On the morning after Sidney had invited K. Le Moyne to take her to walk,
Max Wilson came down to breakfast rather late. Dr. Ed had breakfasted an
hour before, and had already attended, with much profanity on the part of
the patient, to a boil on the back of Mr. Rosenfeld's neck.
"Better change your laundry," cheerfully advised Dr. Ed, cutting a strip of
adhesive plaster. "Your neck's irritated from your white collars."
Rosenfeld eyed him suspiciously, but, possessing a sense of humor also, he
grinned.
"It ain't my everyday things that bother me," he replied. "It's my
blankety-blank dress suit. But if a man wants to be tony--"
"Tony" was not of the Street, but of its environs. Harriet was "tony"
because she walked with her elbows in and her head up. Dr. Max was "tony"
because he breakfasted late, and had a man come once a week and take away
his clothes to be pressed. He was "tony," too, because he had brought back
from Europe narrow-shouldered English-cut clothes, when the Street was
still padding its shoulders. Even K. would have been classed with these
others, for the stick that he carried on his walks, for the fact that his
shabby gray coat was as unmistakably foreign in cut as Dr. Max's, had the
neighborhood so much as known him by sight. But K., so far, had remained in
humble obscurity, and, outside of Mrs. McKee's, was known only as the
Pages' roomer.
Mr. Rosenfeld buttoned up the blue flannel shirt which, with a pair of Dr.

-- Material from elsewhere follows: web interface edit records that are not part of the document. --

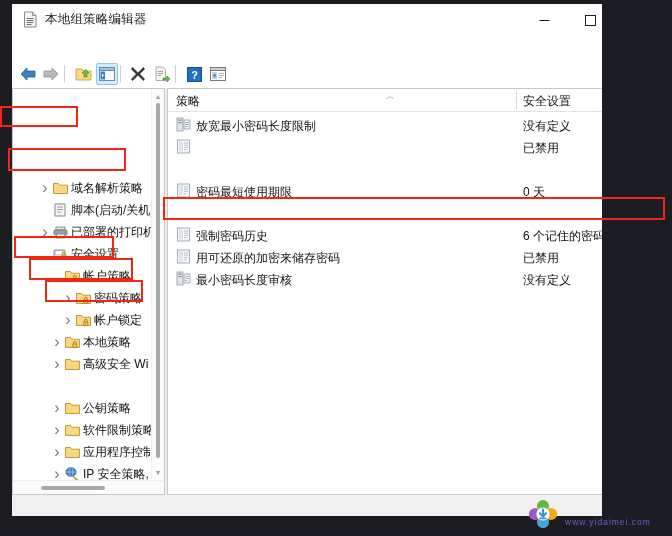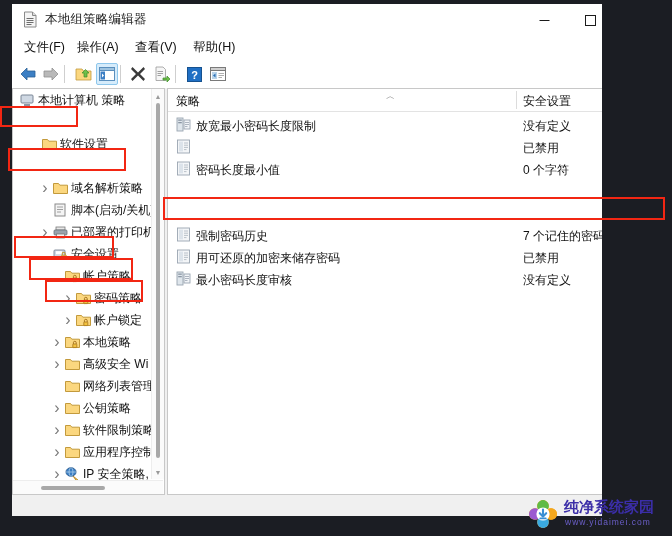--- a/index.html
+++ b/index.html
@@ -170,12 +170,6 @@
     </div>
   </div>
 
-  <div id="menubar">
-    <span class="menu-item" style="left:8px">文件(F)</span>
-    <span class="menu-item" style="left:61px">操作(A)</span>
-    <span class="menu-item" style="left:119px">查看(V)</span>
-    <span class="menu-item" style="left:177px">帮助(H)</span>
-  </div>
 
   <div id="toolbar">
     <div class="tb" style="left:5px">

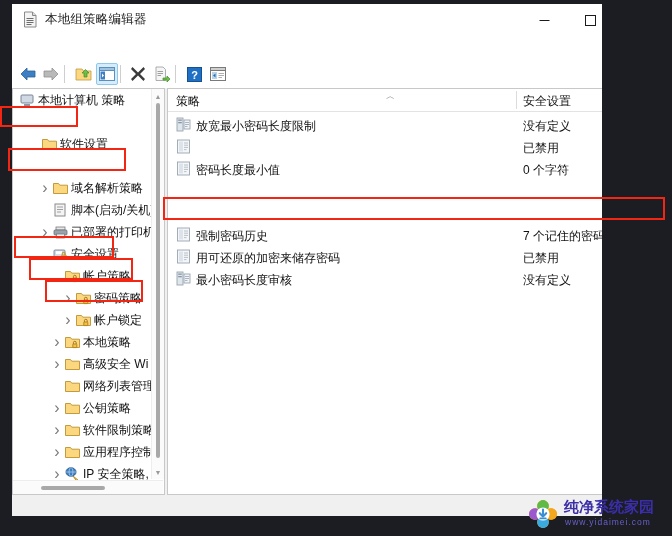--- a/index.html
+++ b/index.html
@@ -241,16 +241,6 @@
     <div id="left-pane">
       <div id="tree">
 
-        <div class="trow" style="top:0px;left:-8px">
-          <span class="tw"></span>
-          <span class="ticon">
-            <svg width="14" height="14" viewBox="0 0 14 14">
-                <rect x="1" y="2" width="12" height="8" rx="1" fill="#cfd8e3" stroke="#7b8696" stroke-width="1"></rect>
-                <rect x="4" y="11" width="6" height="2" fill="#8d97a6"></rect>
-              </svg>
-          </span>
-          <span class="tlabel">本地计算机 策略</span>
-        </div>
 
 
         <div class="trow" style="top:44px">

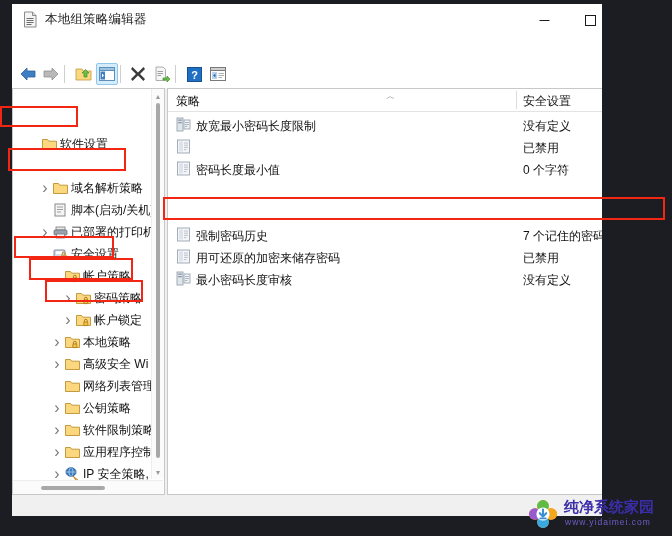--- a/index.html
+++ b/index.html
@@ -243,15 +243,6 @@
 
 
 
-        <div class="trow" style="top:44px">
-          <span class="tw" style="margin-left:14px"></span>
-          <span class="ticon">
-            <svg width="15" height="13" viewBox="0 0 15 13">
-                <path d="M0.5 1.5 h5 l1.3 1.7 h7.7 v8.3 h-14 z" fill="#fbd77f" stroke="#c39a3c" stroke-width="1"></path>
-              </svg>
-          </span>
-          <span class="tlabel">软件设置</span>
-        </div>
 
 
         <div class="trow" style="top:88px">

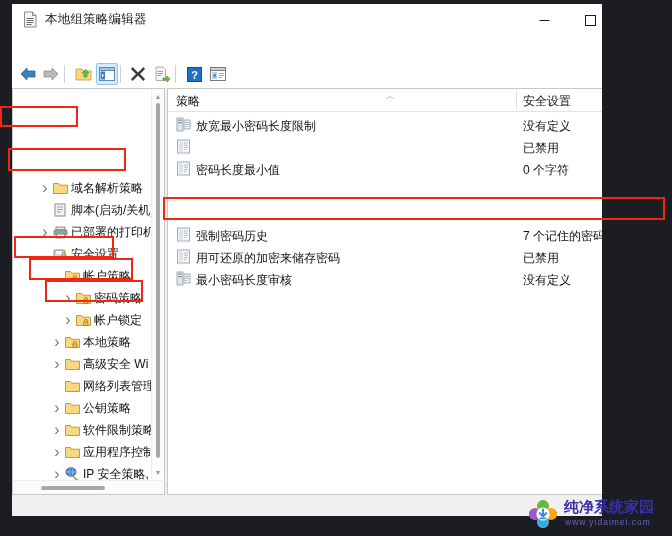--- a/index.html
+++ b/index.html
@@ -471,22 +471,6 @@
         <span class="lval">已禁用</span>
       </div>
 
-      <div class="lrow" style="top:69px">
-        <span class="licon">
-          <svg width="15" height="15" viewBox="0 0 15 15">
-              <rect x="1.5" y="1" width="12" height="13" fill="#f4f6f8" stroke="#9aa5b1" stroke-width="0.9"></rect>
-              <rect x="3" y="2.6" width="4" height="9.8" fill="#dce3ea"></rect>
-              <g stroke="#aab3bd" stroke-width="0.8">
-                <line x1="8" y1="4" x2="12" y2="4"></line>
-                <line x1="8" y1="6.2" x2="12" y2="6.2"></line>
-                <line x1="8" y1="8.4" x2="12" y2="8.4"></line>
-                <line x1="8" y1="10.6" x2="10.5" y2="10.6"></line>
-              </g>
-            </svg>
-        </span>
-        <span class="lname">密码长度最小值</span>
-        <span class="lval">0 个字符</span>
-      </div>
 
 
 

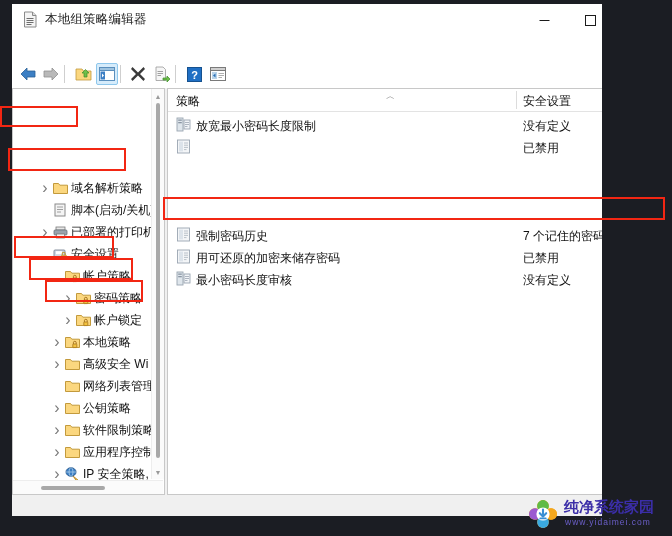--- a/index.html
+++ b/index.html
@@ -472,6 +472,22 @@
       </div>
 
 
+      <div class="lrow" style="top:91px">
+        <span class="licon">
+          <svg width="15" height="15" viewBox="0 0 15 15">
+              <rect x="1.5" y="1" width="12" height="13" fill="#f4f6f8" stroke="#9aa5b1" stroke-width="0.9"></rect>
+              <rect x="3" y="2.6" width="4" height="9.8" fill="#dce3ea"></rect>
+              <g stroke="#aab3bd" stroke-width="0.8">
+                <line x1="8" y1="4" x2="12" y2="4"></line>
+                <line x1="8" y1="6.2" x2="12" y2="6.2"></line>
+                <line x1="8" y1="8.4" x2="12" y2="8.4"></line>
+                <line x1="8" y1="10.6" x2="10.5" y2="10.6"></line>
+              </g>
+            </svg>
+        </span>
+        <span class="lname">密码最短使用期限</span>
+        <span class="lval">0 天</span>
+      </div>
 
 
       <div class="lrow" style="top:135px">

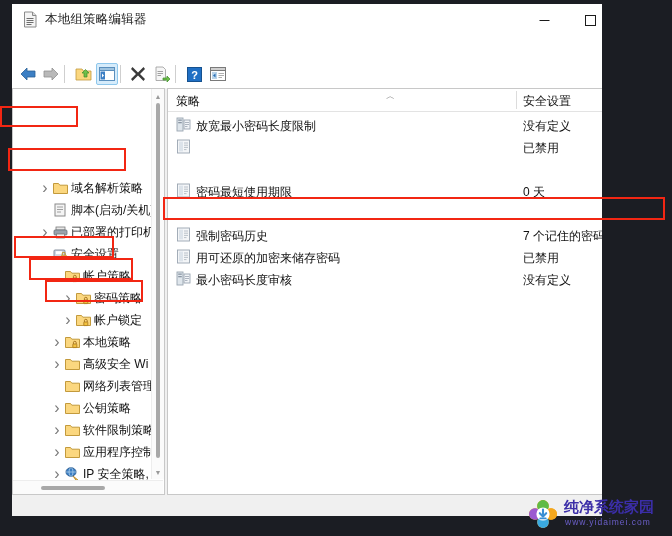--- a/index.html
+++ b/index.html
@@ -504,7 +504,7 @@
             </svg>
         </span>
         <span class="lname">强制密码历史</span>
-        <span class="lval">7 个记住的密码</span>
+        <span class="lval">6 个记住的密码</span>
       </div>
 
       <div class="lrow" style="top:157px">

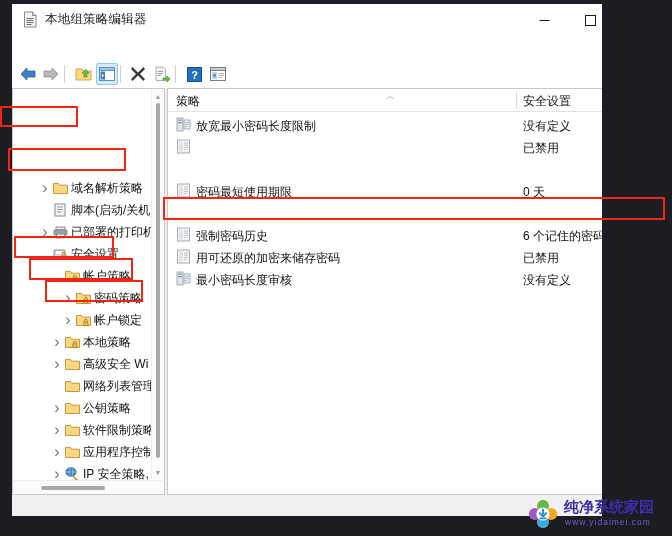--- a/index.html
+++ b/index.html
@@ -353,15 +353,6 @@
           <span class="tlabel">高级安全 Wi</span>
         </div>
 
-        <div class="trow" style="top:286px">
-          <span class="tw" style="margin-left:37px"></span>
-          <span class="ticon">
-            <svg width="15" height="13" viewBox="0 0 15 13">
-                <path d="M0.5 1.5 h5 l1.3 1.7 h7.7 v8.3 h-14 z" fill="#fbd77f" stroke="#c39a3c" stroke-width="1"></path>
-              </svg>
-          </span>
-          <span class="tlabel">网络列表管理</span>
-        </div>
 
         <div class="trow" style="top:308px">
           <span class="tw" style="margin-left:37px">›</span>

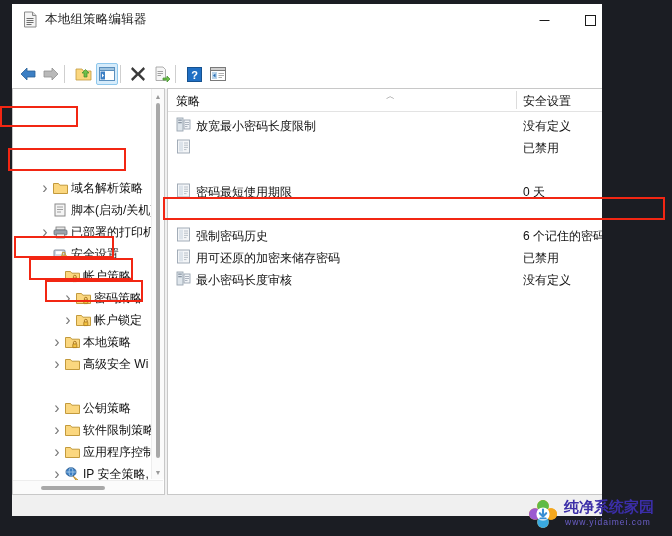--- a/index.html
+++ b/index.html
@@ -556,7 +556,6 @@
       <rect x="11.4" y="18.6" width="7.2" height="1.7" rx="0.6" fill="#3a8fd4"></rect>
     </svg>
   </span>
-  <span id="wm-cn">纯净系统家园</span>
   <span id="wm-url">www.yidaimei.com</span>
 </div>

Ed's cast-off trousers, was his only wear; and fished in his pocket.
"How much, Doc?"
"Two dollars," said Dr. Ed briskly.
"Holy cats! For one jab of a knife! My old woman works a day and a half
for two dollars."
"I guess it's worth two dollars to you to be able to sleep on your back."
He was imperturbably straightening his small glass table. He knew
Rosenfeld. "If you don't like my price, I'll lend you the knife the next
time, and you can let your wife attend to you."
Rosenfeld drew out a silver dollar, and followed it reluctantly with a limp
and dejected dollar bill.
"There are times," he said, "when, if you'd put me and the missus and a
knife in the same room, you wouldn't have much left but the knife."
Dr. Ed waited until he had made his stiff-necked exit. Then he took the
two dollars, and, putting the money into an envelope, indorsed it in his
illegible hand. He heard his brother's step on the stairs, and Dr. Ed
made haste to put away the last vestiges of his little operation.